Allan Ginsberg handed his autoharp to Jim and Danny

Allan Ginsberg handed his autoharp to Jim and Danny, “Could you tune this for me?”

1969. We were all standing on the floating stage out on Key Biscayne at the Miami Marine Stadium on Rickenbacker Causeway. The concert featured Allan Ginsberg and Bethlehem Asylum. Only Bethlehem Asylum was not being allowed to perform because the Miami police department had not cleared our police records in time. Jim Morrison had recently been indicted for lewd conduct on stage and they weren’t taking any chances, or rather they were using any excuse to prevent rock n roll from happening in Miami. So we sat on the stage, on chairs, quietly while Allan Ginsberg recited poetry about homosexual love making to an almost packed crowd. The marine stadium looked like a gigantic vintage nineteen fifties toaster oven with the floating stage like a piece of toast that has just been spit out of the toaster. There was about two feet of water between the stage and the concert seating with big ropes at each end keeping the large floating stage fairly stable. It was a very cool piece of fifties Miami architecture. Kai had his sailboat tied up to the edge of the stage. Bananas and a few other beauties were lounging on the deck. Allan was having a fine time speaking about the subtleties of his brand of eroticism, making it as lewd as he possibly could. He didn’t look like a rock star so he got away with it. He was fattish, baldish, hornrimmed glasses, sloppy and gracious to a point, that could shift to snide at the drop of a metaphor. Captain Ego, Jim, was dressed as an American Indian. His hair was braided in two long ponytails. He had a bare chest with a bone choker necklace, Indian style headband, jeans with suede knee high moccasins and his constant companion; his clip on shades that fit over his coke bottle glasses. His eyes were never seen by the public. They were small and beady and did not fit with the rest of his personas. Allan Ginsberg kept checking out Jim’s pert nipples.

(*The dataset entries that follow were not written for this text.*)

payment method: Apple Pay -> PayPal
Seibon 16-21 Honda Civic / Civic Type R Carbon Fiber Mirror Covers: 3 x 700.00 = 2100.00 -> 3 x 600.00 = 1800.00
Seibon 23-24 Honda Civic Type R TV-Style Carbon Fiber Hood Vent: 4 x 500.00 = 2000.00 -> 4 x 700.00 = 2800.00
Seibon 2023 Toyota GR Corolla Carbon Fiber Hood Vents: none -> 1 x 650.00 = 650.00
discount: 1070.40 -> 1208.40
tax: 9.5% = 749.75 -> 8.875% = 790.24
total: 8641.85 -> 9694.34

The flow of the groove was what we were experiencing as a band. The visions were similar on stage. Without drugs because the music was too intense to be stoned. People were sure that Christian Ghandi, the Bethlehem Asylum keyboardist was on some exotic cocktail of opiates but he was always that heavy. He was taller than the Ghandi that changed India, but you could see the similarities in his face and body style, thin, muscular, taught like a rope, but graceful. His skin was brown, hair thinning. A Brahmin in Florida, where local rednecks might have accidentally considered him a local African American.  His Harlem childhood experience set them straight right away by showing them his razor, “…and it’s rusty too…”

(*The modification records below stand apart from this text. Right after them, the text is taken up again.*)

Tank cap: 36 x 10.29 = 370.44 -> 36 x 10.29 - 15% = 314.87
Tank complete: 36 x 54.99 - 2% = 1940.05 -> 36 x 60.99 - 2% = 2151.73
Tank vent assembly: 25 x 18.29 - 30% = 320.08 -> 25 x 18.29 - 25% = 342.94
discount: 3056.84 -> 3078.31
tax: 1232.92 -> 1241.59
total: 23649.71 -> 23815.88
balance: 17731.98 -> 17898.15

He took me with him to scout out the grove. Evenings we would visit different groups of people having their metaphysical meetings. Christian would engage them in sincere dialogue about the energies of the universe, they were sure they had all the answers based on their current doctrine, but Christian always blew them right out of the water with his cosmic intelligence, intoning one liners like, “You are just reciting things you’ve read in a book. That isn’t real for  you.”

Reading the Wilhelm Reich lab reports was like reading dispatches from the front. Each day, he came up with new insights about how the human works, the energies we have no names for. He developed theories about psychology that are still relevant and have become part of the vocabulary of healing. He coined the term, ‘psychological armor’, referring to the layering of physical and mental filters to silence our pain. It is an antidote to the harshness of the world, but it gets in the way when we need to change our behaviors. It turns out that rhythm can get through all that armor plating and move us in the heart, and that’s where I needed to go, only I didn’t know that yet in my conscious every day fearful mind. It was percolating deep down in the subbasement of my feelings and it’s groove was ancient.